Neither a breakdown, nor a breakthrough. The weekend talks in Geneva on Iran's nuclear programme with six world powers – the US, Britain, Russia, France, China, and Germany – have ended without agreement but on a mutually optimistic note, and a commitment to resume at a lower level in 10 days. To get this far is a welcome measure of how the substance of Iran diplomacy has shifted, and continues to shift since President Hassan Rouhani was elected in June.
Yesterday US Secretary of State John Kerry said he hoped a deal would be signed within months while Iran's Foreign Minister Mohammad Javad Zarif spoke of being "on the same wavelength". A separate agreement yesterday to allow UN inspectors within three months to get "managed access" to a uranium mine and a heavy water plant at Arak was also being seen as a sign of Iranian good faith.

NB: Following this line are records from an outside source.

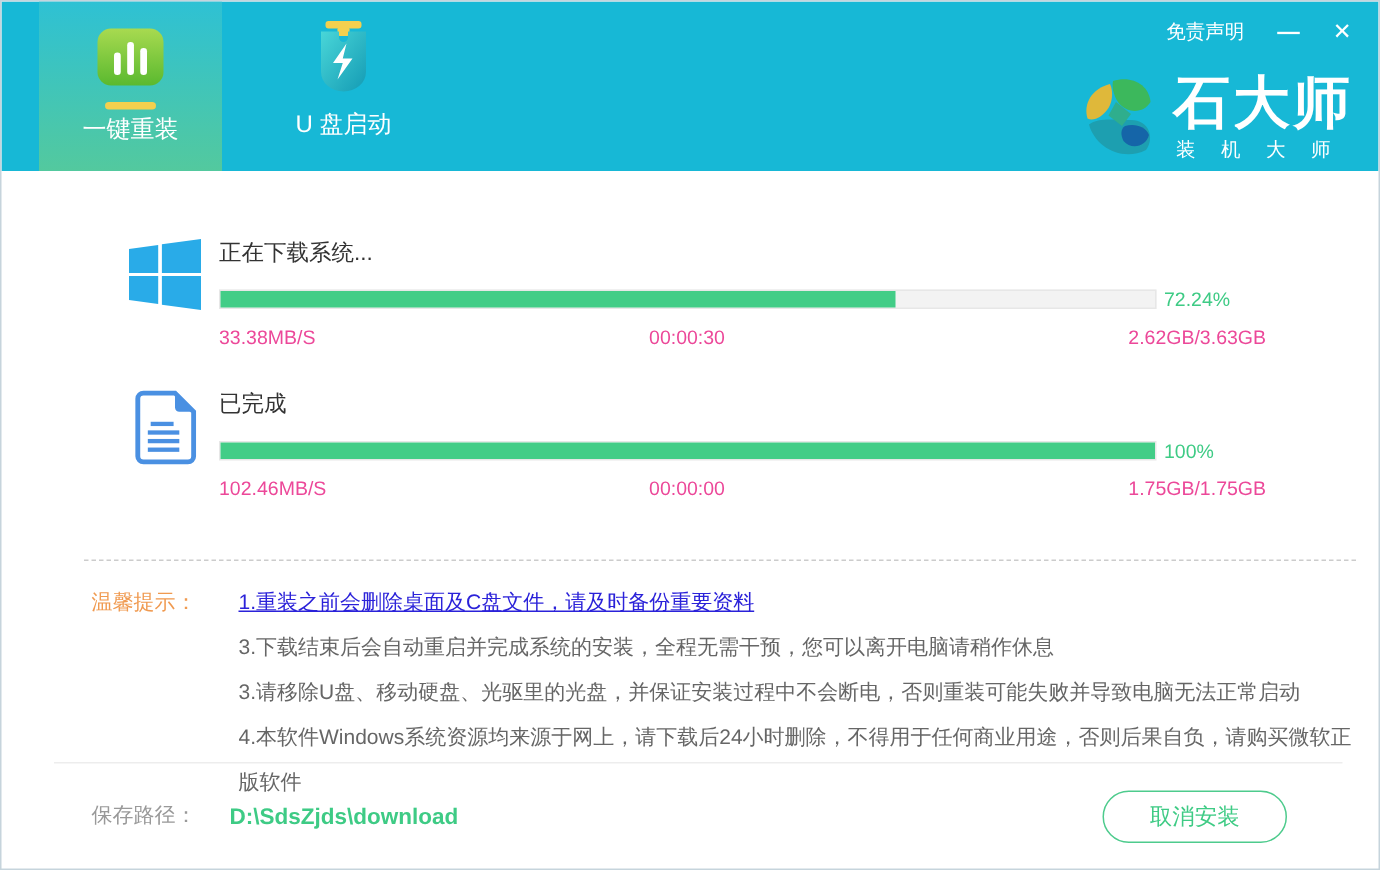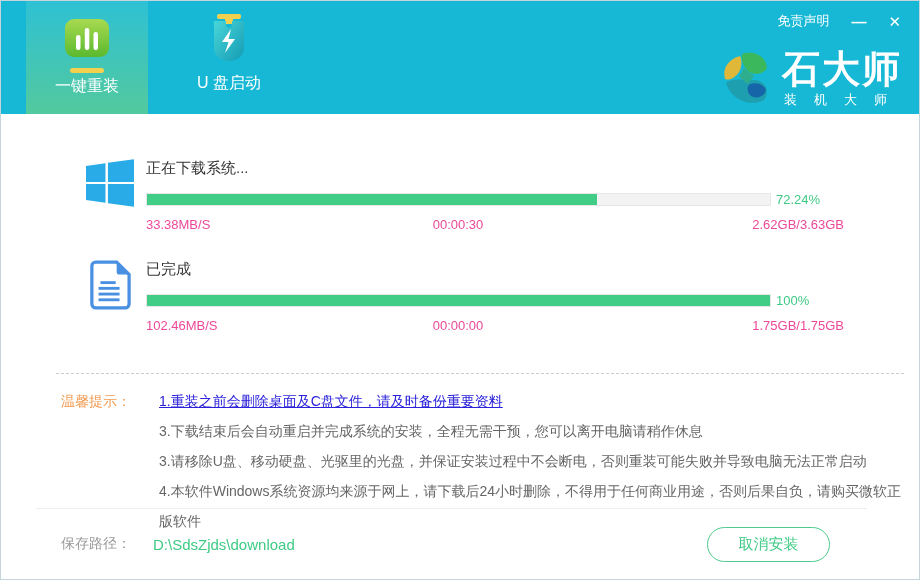--- a/index.html
+++ b/index.html
@@ -42,23 +42,23 @@
 
   
   .dashed-divider { border-top:1px dashed #ccc; margin:40px 15px 0 55px; }
   .tips { display:flex; margin:12px 15px 0 60px; }
   .tips-label { color:#f09a50; font-size:14px; line-height:30px; flex-shrink:0; }
   .tips-list { margin-left:28px; }
   .tip { color:#666; font-size:14px; line-height:30px; }
   .tip.highlight { color:#2b22d9; text-decoration:underline; }
 
   
-  .footer { position:absolute; left:35px; right:52px; bottom:0; height:71px; border-top:1px solid #ededed; display:flex; align-items:center; }
+  .footer { position:absolute; left:35px; right:24px; bottom:0; height:71px; border-top:1px solid #ededed; display:flex; align-items:center; }
   .path-label { color:#999; font-size:14px; margin-left:25px; }
-  .path-value { color:#3ecb85; font-size:15px; margin-left:22px; }
+  .path-value { color:#3ecb85; font-size:15px; margin-left:22px;font-weight:bold; }
   .cancel-btn { margin-left:auto; margin-right:37px; width:123px; height:35px; border:1px solid #4ecb8d; border-radius:18px; background:#fff; color:#3fcb85; font-size:15px; font-family:inherit; cursor:pointer; }
 </style>
 </head>
 <body>
 
 <div class="window">
 
   <div class="header">
     <div class="nav">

What appears to have prevented agreement, press reports suggest, was a refusal on principle by Iran to a deal unless it included a formal recognition of its “right” to enrich uranium, a necessary step in a civil nuclear programme, but also, at a higher level, in the production of plutonium for military use. Reports suggest that while such language was not acceptable to Washington, the US is willing to allow for enrichment to the low level of 3.5 per cent for civil use, while the French are less amenable and want the Arak plant, which will be capable of producing plutonium, closed .

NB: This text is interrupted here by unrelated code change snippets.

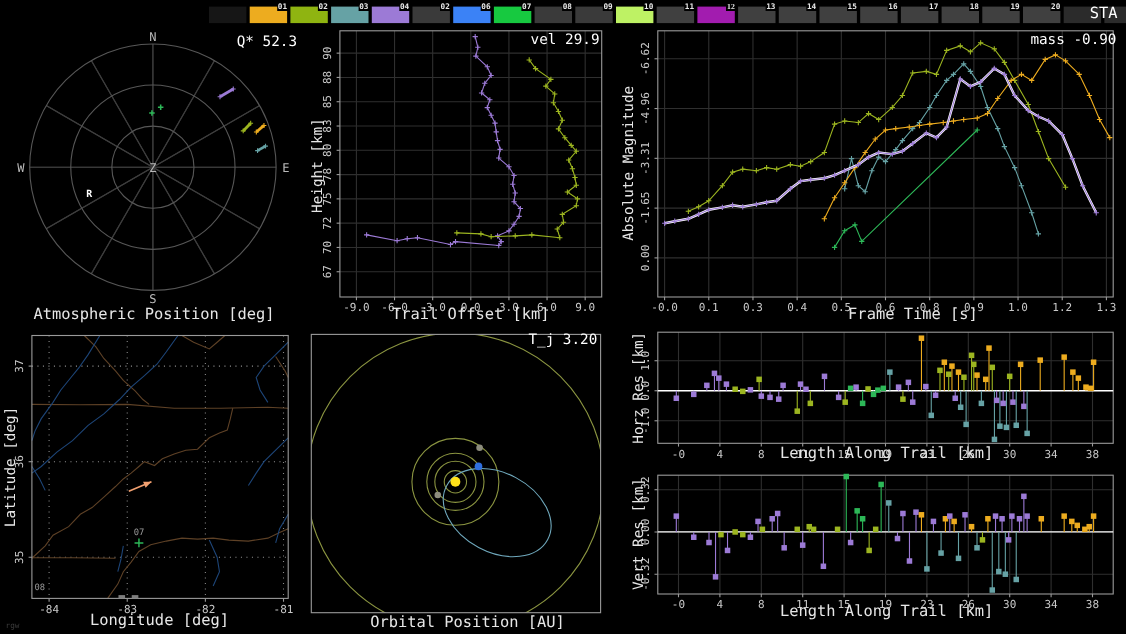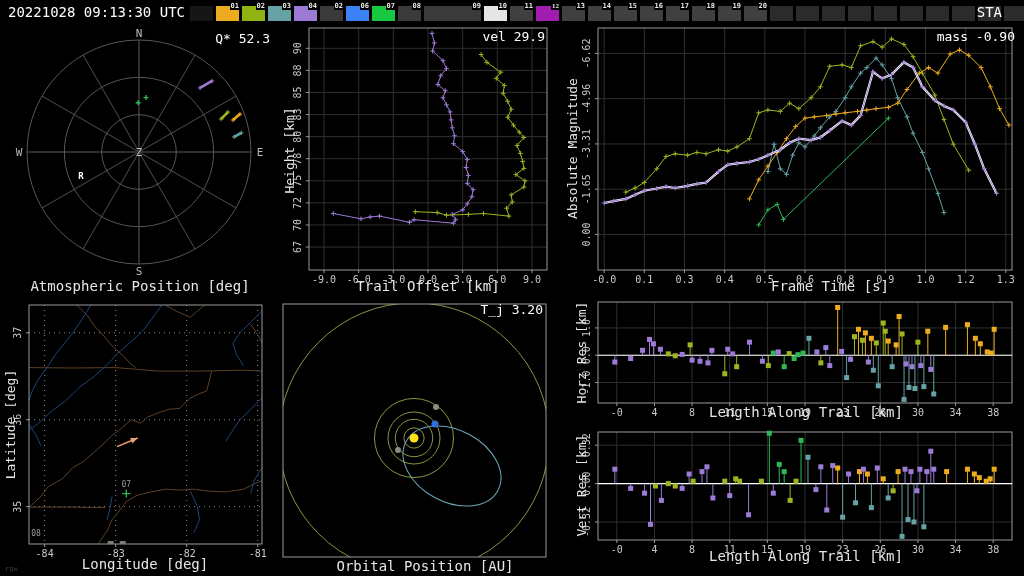--- a/index.html
+++ b/index.html
@@ -1,35 +1,34 @@
 <!DOCTYPE html>
 <html><head>
 <meta charset="utf-8">
 <style>
   html,body{margin:0;padding:0;background:#000;width:1024px;height:576px;overflow:hidden}
   body{font-family:"DejaVu Sans Mono","Liberation Mono",monospace;color:#fff;position:relative;font-size:13px}
   svg{position:absolute;display:block;overflow:visible}
   #header{position:absolute;left:0;top:0;width:1024px;height:25px}
   #timestamp{position:absolute;left:8px;top:4px;font-size:14px;color:#fff;white-space:pre}
   #chips{position:absolute;left:190px;top:6px;display:flex}
-  .chip{width:23px;height:15px;margin-right:3px;position:relative}
+  .chip{width:34px;height:15px;margin-right:3px;position:relative}
   .chip .lab{position:absolute;top:-4px;right:-1px;font-size:7px;line-height:8px;background:#000;color:#e8e8e8;padding:0 1px;font-weight:bold}
-  #sta{position:absolute;right:22px;top:4px;font-size:14px;color:#fff}
+  #sta{position:absolute;right:8px;top:4px;font-size:14px;color:#fff}
   .badge{position:absolute;font-size:13px;color:#fff;text-align:right;white-space:pre}
   .xtitle{position:absolute;font-size:13px;color:#e6e6e6;text-align:center;white-space:pre}
   .ytitle{position:absolute;font-size:13px;color:#e6e6e6;text-align:center;white-space:pre;transform:rotate(-90deg)}
   #watermark{position:absolute;left:5px;top:565px;font-size:7px;color:#3c3c3c}
 </style>
 </head>
 <body>
 
 <div id="app">
 
   <div id="header">
-    <span id="timestamp">20221028 09:13:30 UTC</span>
     <div id="chips">
         <div class="chip" style="background: rgb(22, 22, 22);"></div>
         <div class="chip" style="background: rgb(237, 172, 31);">
           <span class="lab">01</span>
         </div>
         <div class="chip" style="background: rgb(143, 180, 17);">
           <span class="lab">02</span>
         </div>
         <div class="chip" style="background: rgb(102, 162, 165);">
           <span class="lab">03</span>
@@ -42,24 +41,24 @@
         </div>
         <div class="chip" style="background: #3b82f6;">
           <span class="lab">06</span>
         </div>
         <div class="chip" style="background: rgb(23, 201, 64);">
           <span class="lab">07</span>
         </div>
         <div class="chip" style="background: rgb(58, 58, 58);">
           <span class="lab">08</span>
         </div>
-        <div class="chip" style="background: rgb(58, 58, 58); padding-left: 34px;">
+        <div class="chip" style="background: rgb(58, 58, 58);">
           <span class="lab">09</span>
         </div>
-        <div class="chip" style="background: #e5e5e5;">
+        <div class="chip" style="background: #bef264;">
           <span class="lab">10</span>
         </div>
         <div class="chip" style="background: rgb(64, 64, 64);">
           <span class="lab">11</span>
         </div>
         <div class="chip" style="background: #a21caf; font-family: Liberation Serif, serif;">
           <span class="lab">12</span>
         </div>
         <div class="chip" style="background: rgb(64, 64, 64);">
           <span class="lab">13</span>

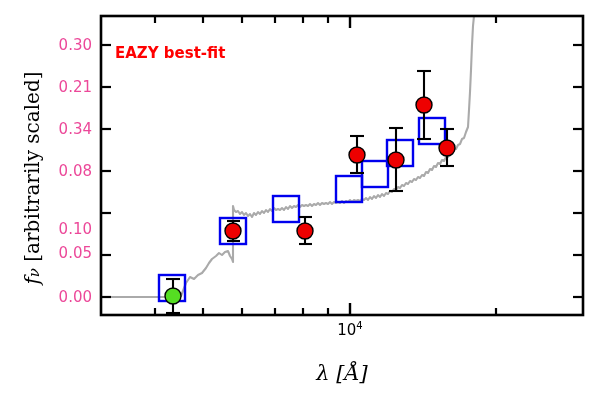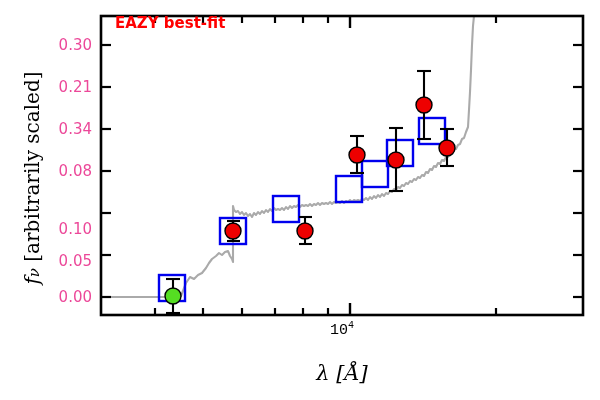--- a/index.html
+++ b/index.html
@@ -160,34 +160,34 @@
       <line x1="303" y1="16" x2="303" y2="23"></line>
       <line x1="328" y1="16" x2="328" y2="23"></line>
       <line x1="496" y1="16" x2="496" y2="23"></line>
     </g>
     <g stroke="#000000" stroke-width="2.4">
       <line x1="350" y1="16" x2="350" y2="28"></line>
     </g>
   </svg>
 
   <div class="ticklab" style="left:40px;top:288px;width:52px;">0.00</div>
-  <div class="ticklab" style="left:40px;top:252px;width:52px;">0.05</div>
+  <div class="ticklab" style="left:40px;top:244px;width:52px;">0.05</div>
   <div class="ticklab" style="left:40px;top:204px;width:52px;margin-top:16px;">0.10</div>
   <div class="ticklab" style="left:40px;top:162px;width:52px;">0.08</div>
   <div class="ticklab" style="left:40px;top:120px;width:52px;">0.34</div>
   <div class="ticklab" style="left:40px;top:78px;width:52px;">0.21</div>
   <div class="ticklab" style="left:40px;top:36px;width:52px;">0.30</div>
 
-  <div class="xticklab" style="left:312px;top:320px;width:60px;font-family:Liberation Mono, monospace;">10<sup>4</sup></div>
+  <div class="xticklab" style="left:320px;top:320px;width:60px;">10<sup>4</sup></div>
 
   <div class="xlabel">
     <span style="font-style:italic;">λ</span>
     <span class="up">[</span><span style="font-style:italic;">Å</span><span class="up">]</span>
   </div>
 
   <div class="ylabel">
     <span style="font-style:italic;">f</span><span style="font-style:italic;font-size:15px;">ν</span>
     <span class="up"> [arbitrarily scaled]</span>
   </div>
 
-  <div class="annot" style="left:115px;top:14px;color:#ff0000;">EAZY best-fit</div>
+  <div class="annot" style="left:115px;top:44px;color:#ff0000;">EAZY best-fit</div>
 
 </div>
 
 </body></html>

The French position is closer to that of hawks in the US Congress who want no agreement to any enrichment and who are portraying the failure to agree as a sign of Iranian intransigence and an opportunity to ratchet up sanctions. In doing so they echo suspicions emanating from Jerusalem and Riyadh, who both resent any signs of an opening to what they see as a fundamentally untrustworthy Iran. Whether France is simply playing hardball in the talks, or has a different strategic objective is unclear. Iran’s tentative spring is, however, not an opportunity to be missed.